豊臣秀吉の朝鮮出兵が失敗したことは広く知られています。そして、未だに中国・韓国との間の歴史認識問題が話題になるとこの「朝鮮出兵」が蒸し返されることがあります。東アジア外交において長く障害として残ることになりました。
韓国ソウルの王宮である景福宮に続く大通りの真ん中に李舜臣(1545〜1598)の銅像が置かれています。李舜臣は李氏朝鮮時代の将軍です。文禄・慶長の役で朝鮮水軍を率いて戦い、韓国では救国の英雄とされています。
秀吉の朝鮮出兵は無益で何も残さなかったと言われます。しかし、陶芸という分野ではその後の日本文化に大きな影響を与えました。豊臣秀吉の時代には茶の湯文化が発展しましたが、朝鮮に出兵した日本の武将たちは当時陶器の技術に優れていた朝鮮からたくさんの陶工を連れ帰りました。鹿児島県に残る薩摩焼、山口県に残る萩焼はこの時代に連れて来られた朝鮮陶工により発展しました。
朝鮮出兵に失敗した後、豊臣秀吉は1598年に亡くなります。秀吉なき後、秀吉の子である豊臣秀頼を擁して豊臣政権を存続させようとした石田三成と天下を我が物にしようとした徳川家康の間で関ヶ原の戦いが行われます。1600年10月21日のことです。
この関ヶ原の戦いで、加藤清正と小西行長の明暗が分かれます。2人はともに古くから豊臣秀吉に仕えてきた武将です。加藤清正は尾張出身で秀吉に見出されて武将になり、一国の領主にまでなりました。しかし、関ヶ原の戦いでは2人は別々の立場で戦うこととなります。加藤清正は豊臣家から離反して徳川家康率いる東軍につき、小西行長は豊臣家を守るべく立ち上がった石田三成率いる西軍につくこととなりました。

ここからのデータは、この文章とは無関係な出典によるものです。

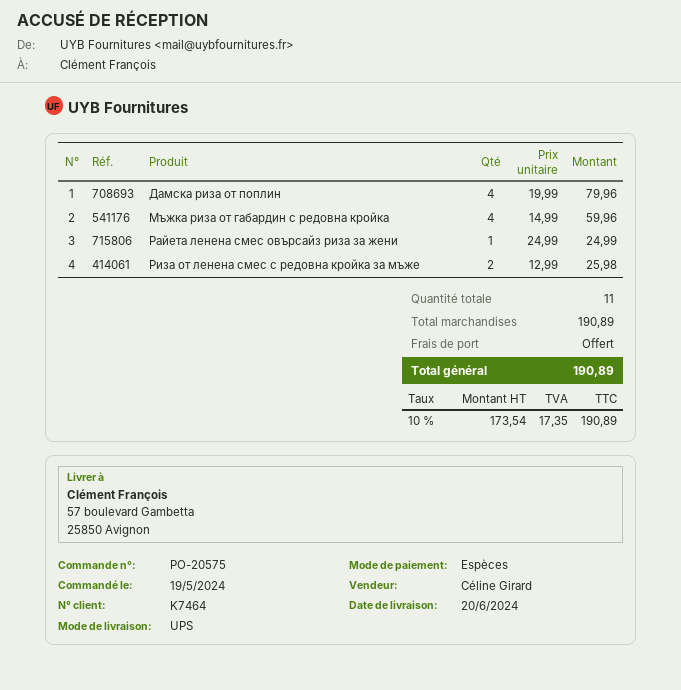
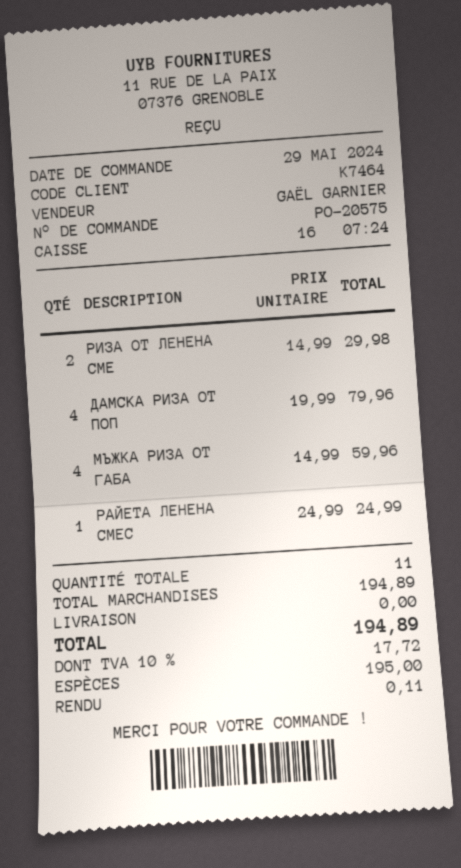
order date: 2024-05-19 -> 2024-05-29
sales rep: Céline Girard -> GAËL GARNIER
Риза от ленена смес с редовна кройка за мъже: 2 x 12.99 = 25.98 -> 2 x 14.99 = 29.98
subtotal: 190.89 -> 194.89
tax: 10% = 17.35 -> 10% = 17.72
total: 190.89 -> 194.89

関ヶ原の戦いで勝利した東軍についた加藤清正。敗北した西軍についた小西行長。
関ヶ原の戦い以前は肥後国の北側を加藤清正が、南側を小西行長が治めていました。小西行長が西軍についたため、その領地を加藤清正が治めることとなりました。これにより、清正は肥後52万石の大名となりました。ちなみに、小西行長はキリシタン大名でした。彼は宇土城を根拠地とし、天草や島原などの地区を治めていました。関ヶ原の戦いでの敗北後、縛りつけられて切腹による自害を求められた際にキリシタンであることを理由に応じず斬首されました。
加藤清正は治世に優れた武将で長く尊崇を集めています。熊本城などの築城技術に優れた城を作り、治水工事にも尽力しました。しかし、その死後は三男が跡を継いだものの領地を改易される憂き目に遭います。肥後国は鎌倉期以降続く武家の名門細川氏が引き継ぐこととなり、肥後54万石の大名となりました。細川氏は日本でも屈指の古い家系であり、総理大臣を務めたことで知られる細川護熙(1938〜)は肥後細川家18代目の当主です。
熊本県の歴史について少し考えてみました。